In the midst of it all was Alex Guerrero, a two-time All-WAC defensive lineman for the Broncos, the ringmaster of the football circus on the microphone at the Caven-Williams Sports Complex.
Guerrero was all smiles, seeing the kids having a good time, working with his friends at the 10th annual Gridiron Dreams Football Academy, which he started. The camp’s coaches included a ton of ex-Boise State players, like Ryan Clady, Legedu Naanee, Jared Zabransky, Rees Odhiambo and Cedrick Wilson.
“This thing is just as much the people that help us coach as it is (the logistical side) ... that’s the most special part,” Guerrero said.
The academy has grown into a two-day high school camp and the youth camp, and will include another camp June 14-15 in Twin Falls, along with one in Fruitland for the first time on June 22.
Some of the players helping with the camp didn’t play with Guerrero, like Odhiambo and Wilson, both currently on NFL rosters in Arizona and Dallas, respectively. Current players Jaylon Henderson, Kekaula Kaniho, Avery Williams and Andrew Van Buren helped out, too. Clady, who played nine NFL seasons (2008-16) and was named to four Pro Bowls, has helped at eight Gridiron Dreams camps.
“It’s a good time to come out here, catch up with some of the fellas, help the kids,” Clady said. “It’s great to see the younger guys come out and help, I think it says a lot about the Boise State family.”
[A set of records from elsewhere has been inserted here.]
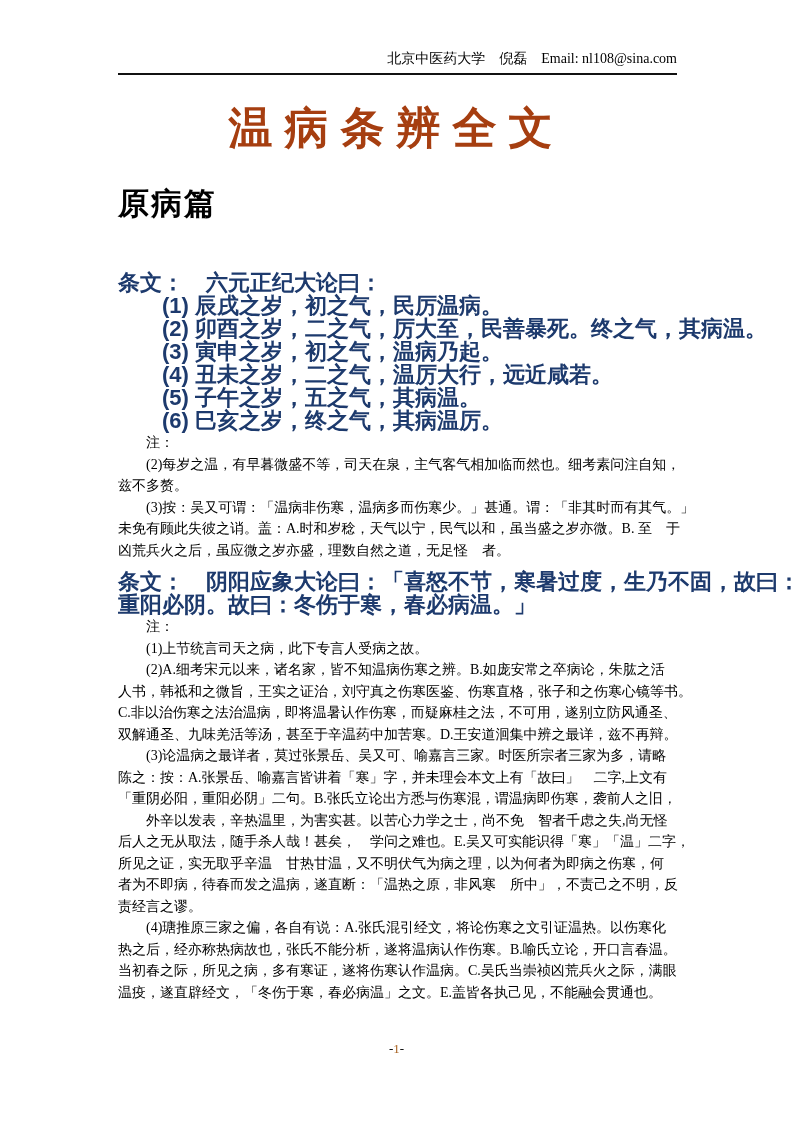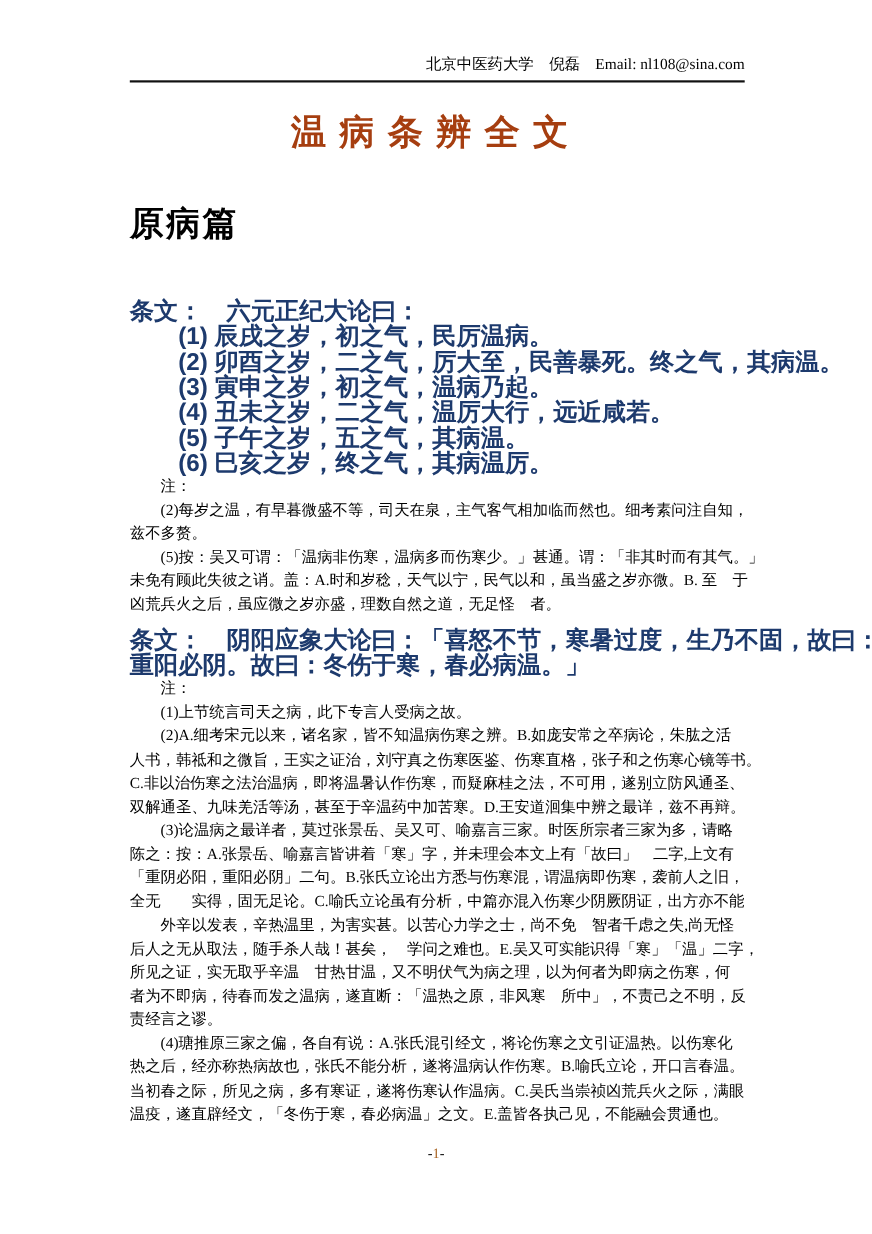--- a/index.html
+++ b/index.html
@@ -23,21 +23,21 @@
     white-space:pre;
   }
   .header .sep{display:inline-block;width:14px;}
   .header-rule{
     position:absolute;top:73px;left:118px;width:559px;
     border-top:2px solid #111111;height:0;
   }
   .doc-title{
     position:absolute;top:99px;left:0;width:793px;
     text-align:center;
-    font-size:32px;font-weight:bold;
+    font-size:44px;font-weight:bold;
     letter-spacing:12px;
     color:var(--title-red);
     font-family:"Liberation Serif","DejaVu Serif",serif;
   }
   .section-heading{
     position:absolute;top:183px;left:118px;
     font-size:31px;font-weight:bold;color:var(--ink);
     letter-spacing:2px;
   }
   .doc-body{
@@ -82,39 +82,38 @@
         <div class="line">　　(2) 卯酉之岁，二之气，厉大至，民善暴死。终之气，其病温。</div>
         <div class="line">　　(3) 寅申之岁，初之气，温病乃起。</div>
         <div class="line">　　(4) 丑未之岁，二之气，温厉大行，远近咸若。</div>
         <div class="line">　　(5) 子午之岁，五之气，其病温。</div>
         <div class="line">　　(6) 巳亥之岁，终之气，其病温厉。</div>
       </div>
       <div class="section note">
         <div class="line">　　注：</div>
         <div class="line">　　(2)每岁之温，有早暮微盛不等，司天在泉，主气客气相加临而然也。细考素问注自知，</div>
         <div class="line">兹不多赘。</div>
-        <div class="line">　　(5)按：吴又可谓：「温病非伤寒，温病多而伤寒少。」甚通。谓：「非其时而有其气。」</div>
+        <div class="line">　　(3)按：吴又可谓：「温病非伤寒，温病多而伤寒少。」甚通。谓：「非其时而有其气。」</div>
         <div class="line">未免有顾此失彼之诮。盖：A.时和岁稔，天气以宁，民气以和，虽当盛之岁亦微。B. 至　于</div>
         <div class="line">凶荒兵火之后，虽应微之岁亦盛，理数自然之道，无足怪　者。</div>
       </div>
       <div class="section tiaowen gap-before">
         <div class="line">条文：　阴阳应象大论曰：「喜怒不节，寒暑过度，生乃不固，故曰：重阴必阳，</div>
         <div class="line">重阳必阴。故曰：冬伤于寒，春必病温。」</div>
       </div>
       <div class="section note">
         <div class="line">　　注：</div>
         <div class="line">　　(1)上节统言司天之病，此下专言人受病之故。</div>
         <div class="line">　　(2)A.细考宋元以来，诸名家，皆不知温病伤寒之辨。B.如庞安常之卒病论，朱肱之活</div>
         <div class="line">人书，韩祗和之微旨，王实之证治，刘守真之伤寒医鉴、伤寒直格，张子和之伤寒心镜等书。</div>
         <div class="line">C.非以治伤寒之法治温病，即将温暑认作伤寒，而疑麻桂之法，不可用，遂别立防风通圣、</div>
         <div class="line">双解通圣、九味羌活等汤，甚至于辛温药中加苦寒。D.王安道洄集中辨之最详，兹不再辩。</div>
         <div class="line">　　(3)论温病之最详者，莫过张景岳、吴又可、喻嘉言三家。时医所宗者三家为多，请略</div>
         <div class="line">陈之：按：A.张景岳、喻嘉言皆讲着「寒」字，并未理会本文上有「故曰」　二字,上文有</div>
         <div class="line">「重阴必阳，重阳必阴」二句。B.张氏立论出方悉与伤寒混，谓温病即伤寒，袭前人之旧，</div>
-        <div class="line">全无　　实得，固无足论。C.喻氏立论虽有分析，中篇亦混入伤寒少阴厥阴证，出方亦不能</div>
         <div class="line">　　外辛以发表，辛热温里，为害实甚。以苦心力学之士，尚不免　智者千虑之失,尚无怪</div>
         <div class="line">后人之无从取法，随手杀人哉！甚矣，　学问之难也。E.吴又可实能识得「寒」「温」二字，</div>
         <div class="line">所见之证，实无取乎辛温　甘热甘温，又不明伏气为病之理，以为何者为即病之伤寒，何</div>
         <div class="line">者为不即病，待春而发之温病，遂直断：「温热之原，非风寒　所中」，不责己之不明，反</div>
         <div class="line">责经言之谬。</div>
         <div class="line">　　(4)瑭推原三家之偏，各自有说：A.张氏混引经文，将论伤寒之文引证温热。以伤寒化</div>
         <div class="line">热之后，经亦称热病故也，张氏不能分析，遂将温病认作伤寒。B.喻氏立论，开口言春温。</div>
         <div class="line">当初春之际，所见之病，多有寒证，遂将伤寒认作温病。C.吴氏当崇祯凶荒兵火之际，满眼</div>
         <div class="line">温疫，遂直辟经文，「冬伤于寒，春必病温」之文。E.盖皆各执己见，不能融会贯通也。</div>
       </div>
Guerrero owns Elite Sports Society, an athletic marketing company based in Phoenix. He’s hoping to eventually hand off the camp to someone in the Boise area. Former Boise State receiver Jerard Rabb assists him with the logistical side of the camp.
Among Guerrero’s ESS clients is Cowboys defensive end DeMarcus Lawrence, who was a coach at last year’s Gridiron Dreams camp. Guerrero and Lawrence talked there about having the Pro Bowler host his own camp, which came to fruition May 25.
“I work with players from other programs now, they hear that we all come together,” Guerrero said, adding that it’s not common at other schools. “... we wanted to continue to be plugged in, to continue to give back, with different generations, it’s really cool.”